- Hydronephrosis refers to a structural finding: dilatation of the renal calyces and pelvis.
- Can be accompanied with hydroureter (dilatation of the ureter)
- Hydronephrosis should not be used interchangeably with obstructive uropathy, which refers to the damage to renal parenchyma resulting from urinary tract obstruction (UTO).
- More common in children than adults due to congenital anomalies.
- Hydronephrosis is more common in women for adults <60 years old and in men for adults >60 years old.
Etiology and Pathophysiology
- Hydronephrosis develops with increased pressure in the urinary collecting system, most commonly from some form of obstruction.
- Nonobstructive hydronephrosis can occur in the setting of very high urinary output such as with diabetes insipidus or as a physiologic change in pregnancy.
- Hydronephrosis may be acute/chronic, partial/complete, and uni-/bilateral.
- Obstruction may occur at an level of the GU system:
- Kidney: nephrolithiasis, transitional cell carcinoma, sloughed renal papillae, congenital ureteropelvic junction (UPJ) obstruction, blood clot, fungal ball
- Ureter: nephrolithiasis, transitional cell carcinomas, strictures, sloughed renal papillae, retroperitoneal fibrosis, extrinsic compression
- Bladder: neurogenic bladder, extrinsic compression, posterior urethral valves
- Urethra: prostatic hypertrophy or cancer, strictures
- Hydronephrosis in a transplanted kidney is more common than in native kidneys, due to ureteral reflux, strictures, ureteral compression (from peritransplant lymphoceles, hematomas) and bladder dysfunction.

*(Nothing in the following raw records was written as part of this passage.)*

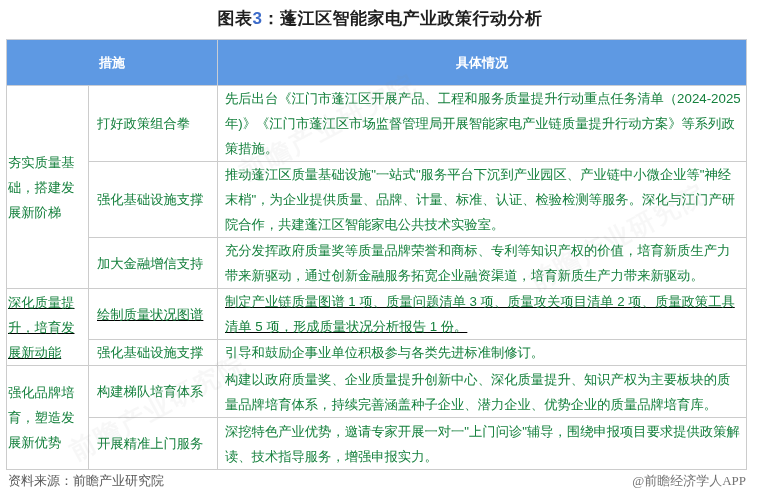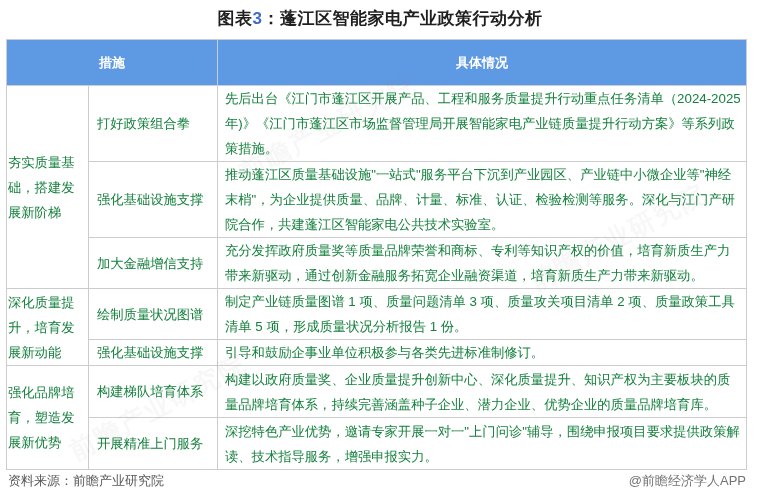--- a/index.html
+++ b/index.html
@@ -30,21 +30,21 @@
     overflow:hidden;
   }
   td.group{padding:0 5px 0 1px;}
   td.measure{padding:0 4px 0 8px;border-radius:11px;}
   td.detail{padding:0 4px 0 7px;}
   .footer{
     position:absolute;left:0;top:472px;width:760px;box-sizing:border-box;
     padding:0 14px 0 8px;display:flex;justify-content:space-between;
     font-size:13px;color:#595959;
   }
-  .footer .credit{color:#737373;}
+  .footer .credit{color:#737373;font-family:Liberation Serif, serif;}
   .watermark{
     position:absolute;pointer-events:none;color:#8a8a8a;opacity:0.06;
     font-size:26px;white-space:nowrap;transform:rotate(-28deg);z-index:5;
     font-weight:bold;letter-spacing:2px;
   }
   .wm1{left:230px;top:110px;}
   .wm2{left:520px;top:220px;}
   .wm3{left:60px;top:390px;}
 </style>
 </head>
@@ -75,21 +75,21 @@
   </tr>
   <tr style="height:76px;">
     <td class="measure">强化基础设施支撑</td>
     <td class="detail">推动蓬江区质量基础设施"一站式"服务平台下沉到产业园区、产业链中小微企业等"神经末梢"，为企业提供质量、品牌、计量、标准、认证、检验检测等服务。深化与江门产研院合作，共建蓬江区智能家电公共技术实验室。</td>
   </tr>
   <tr style="height:49px;">
     <td class="measure">加大金融增信支持</td>
     <td class="detail">充分发挥政府质量奖等质量品牌荣誉和商标、专利等知识产权的价值，培育新质生产力带来新驱动，通过创新金融服务拓宽企业融资渠道，培育新质生产力带来新驱动。</td>
   </tr>
 
-  <tr style="height:48px;">
+  <tr style="height:48px;text-decoration:underline;">
     <td class="group" rowspan="2">深化质量提升，培育发展新动能</td>
     <td class="measure">绘制质量状况图谱</td>
     <td class="detail">制定产业链质量图谱 1 项、质量问题清单 3 项、质量攻关项目清单 2 项、质量政策工具清单 5 项，形成质量状况分析报告 1 份。</td>
   </tr>
   <tr style="height:25px;">
     <td class="measure">强化基础设施支撑</td>
     <td class="detail">引导和鼓励企事业单位积极参与各类先进标准制修订。</td>
   </tr>
 
   <tr style="height:52px;">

- Antenatal hydronephrosis is diagnosed in 1–5% of pregnancies, usually by US, as early as the 12th to 14th week of gestation.
- Children with antenatal hydronephrosis are at greater risk of postnatal pathology.
- Postnatal evaluation begins with US exam; further studies, such as voiding cystourethrogram (VCUG), based on the severity of postnatal hydronephrosis
- In neonates, it is the most common cause of abdominal mass.
- Common etiologies in children are VUR, congenital UPJ obstruction, neurogenic bladder, and posterior urethral valves.
- Pediatric diagnostic algorithm differs from adult due to different differential diagnosis necessitating age-appropriate testing.
- Physiologic hydronephrosis in pregnancy is more prominent on the right than left and can be seen in up to 80% of pregnant women.
- Dilatation is caused by hormonal effects, external compression from expanding uterus, and intrinsic changes in the ureteral wall.
- Despite high incidence, most cases are asymptomatic.
- If symptomatic and refractory to medical management, ureteric calculus should be considered and urinary infection must be excluded.